_Directions_: Copy each line of the entries beneath that contains the word "Series".

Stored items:

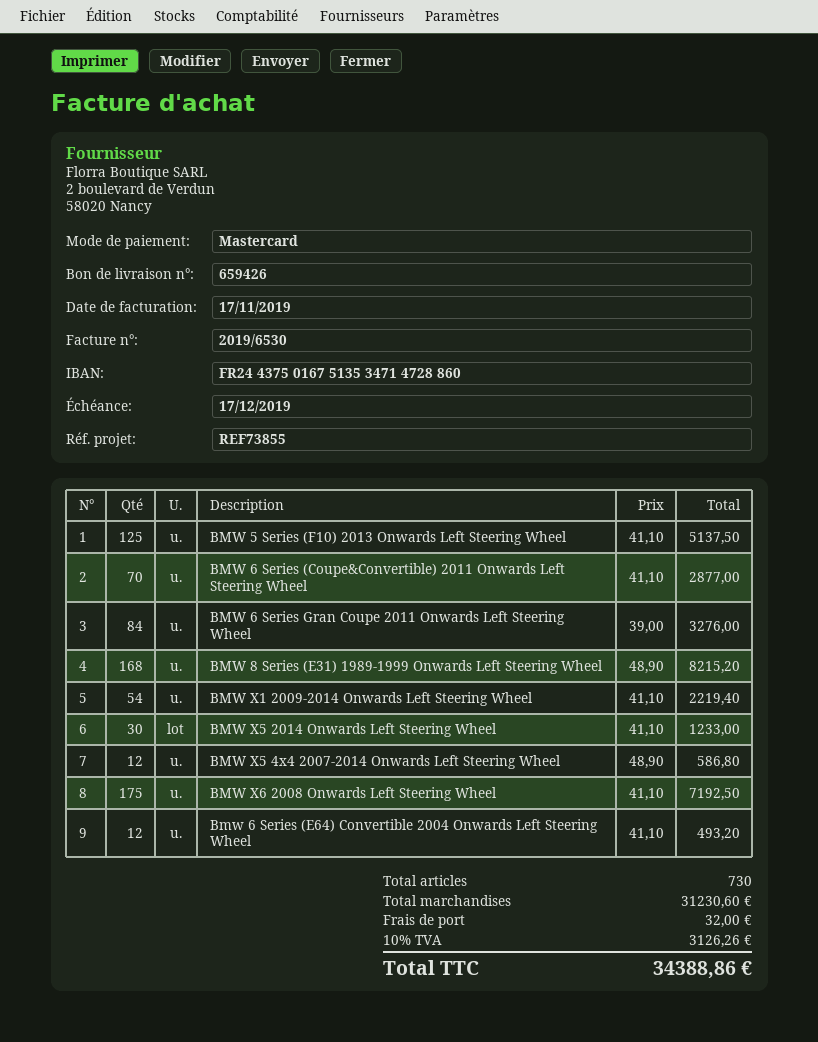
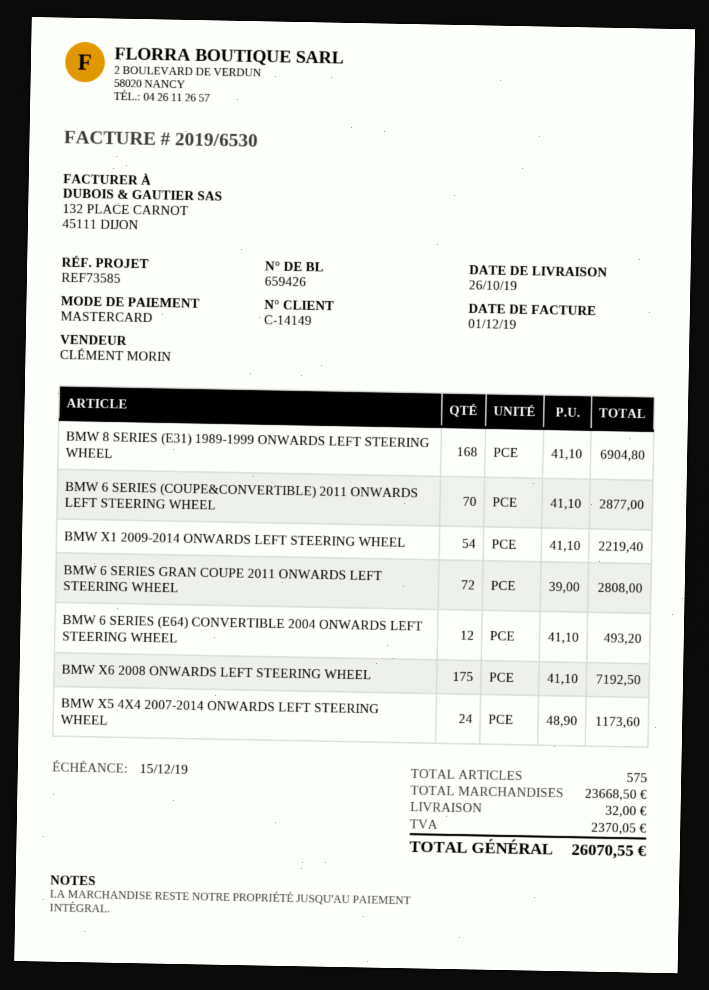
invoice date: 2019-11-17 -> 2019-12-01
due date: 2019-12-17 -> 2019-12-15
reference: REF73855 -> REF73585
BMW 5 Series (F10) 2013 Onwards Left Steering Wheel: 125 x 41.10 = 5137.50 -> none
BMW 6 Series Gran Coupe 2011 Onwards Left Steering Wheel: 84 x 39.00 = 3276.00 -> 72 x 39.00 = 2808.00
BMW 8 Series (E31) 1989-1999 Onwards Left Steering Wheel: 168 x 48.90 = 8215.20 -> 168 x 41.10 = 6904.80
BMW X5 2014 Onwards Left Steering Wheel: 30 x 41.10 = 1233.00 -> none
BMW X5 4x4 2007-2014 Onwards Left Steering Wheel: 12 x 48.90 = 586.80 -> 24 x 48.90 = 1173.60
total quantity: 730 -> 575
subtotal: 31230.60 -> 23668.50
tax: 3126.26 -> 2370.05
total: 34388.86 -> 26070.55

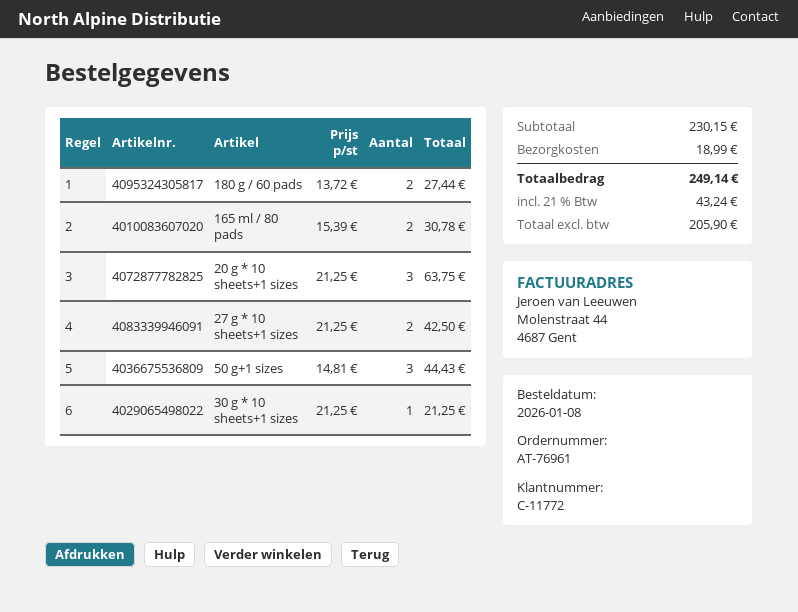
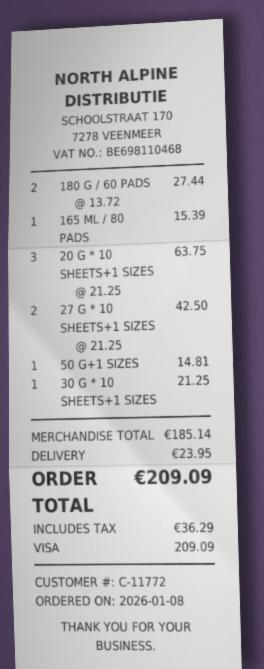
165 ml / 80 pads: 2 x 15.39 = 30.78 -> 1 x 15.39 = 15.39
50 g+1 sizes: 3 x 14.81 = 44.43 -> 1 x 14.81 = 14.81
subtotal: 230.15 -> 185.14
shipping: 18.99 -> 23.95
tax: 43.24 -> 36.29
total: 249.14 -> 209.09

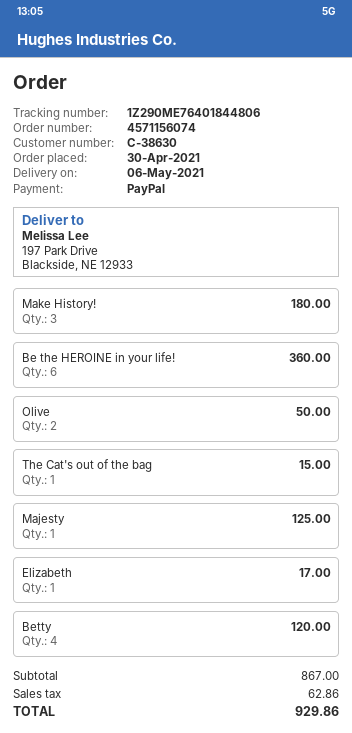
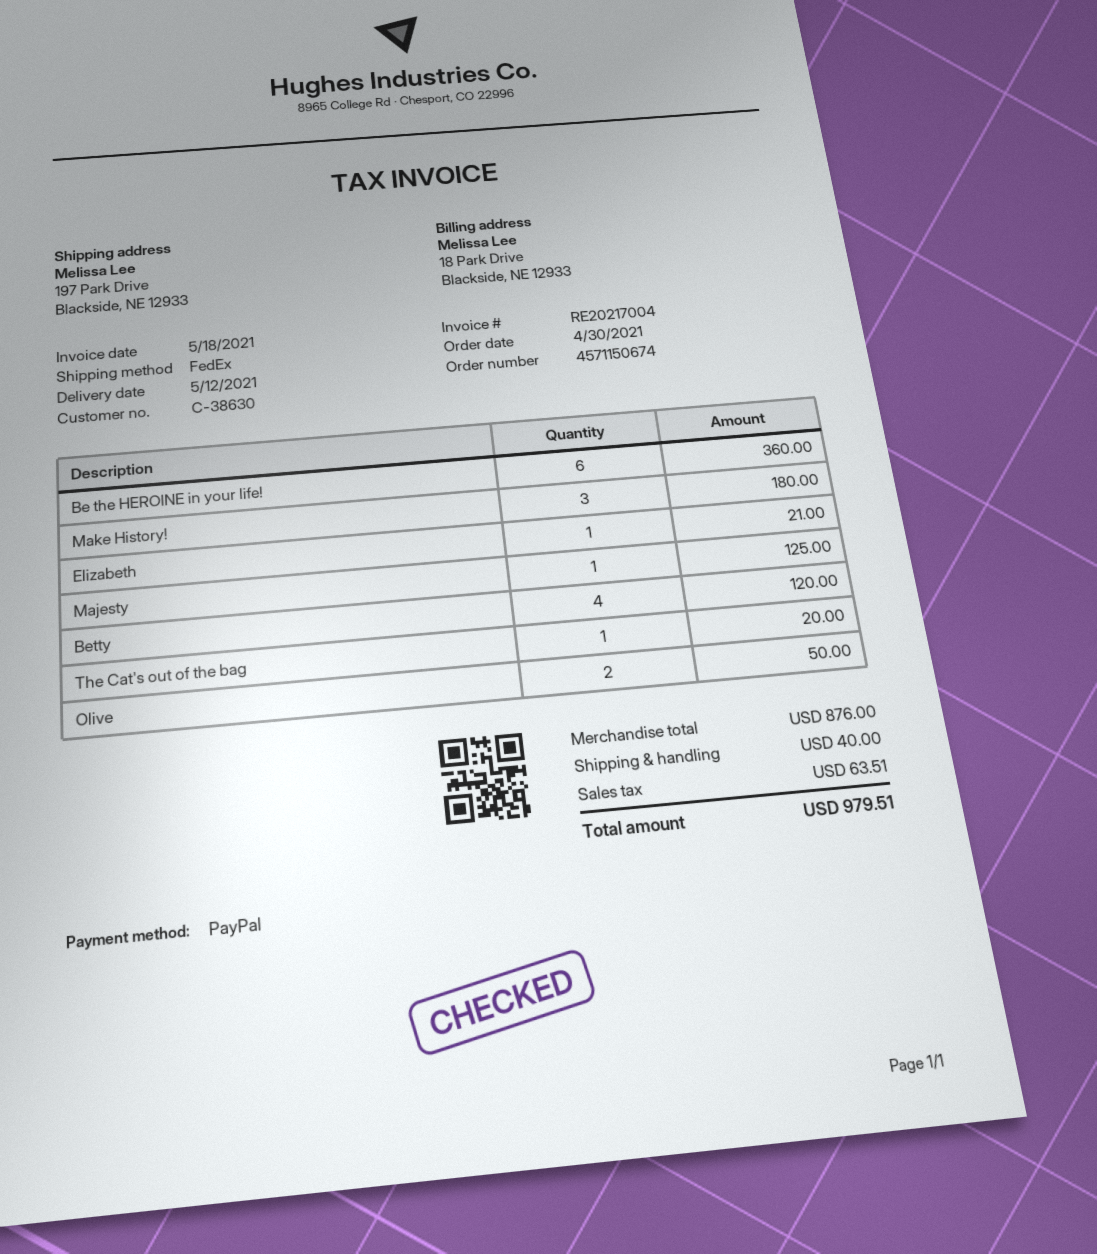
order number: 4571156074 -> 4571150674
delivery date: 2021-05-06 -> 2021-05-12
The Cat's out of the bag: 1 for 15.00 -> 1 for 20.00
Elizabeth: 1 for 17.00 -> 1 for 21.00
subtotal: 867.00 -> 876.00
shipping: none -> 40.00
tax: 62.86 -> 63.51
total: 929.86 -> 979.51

_Answer to the problem_:
BMW 5 Series (F10) 2013 Onwards Left Steering Wheel: 125 x 41.10 = 5137.50 -> none
BMW 6 Series Gran Coupe 2011 Onwards Left Steering Wheel: 84 x 39.00 = 3276.00 -> 72 x 39.00 = 2808.00
BMW 8 Series (E31) 1989-1999 Onwards Left Steering Wheel: 168 x 48.90 = 8215.20 -> 168 x 41.10 = 6904.80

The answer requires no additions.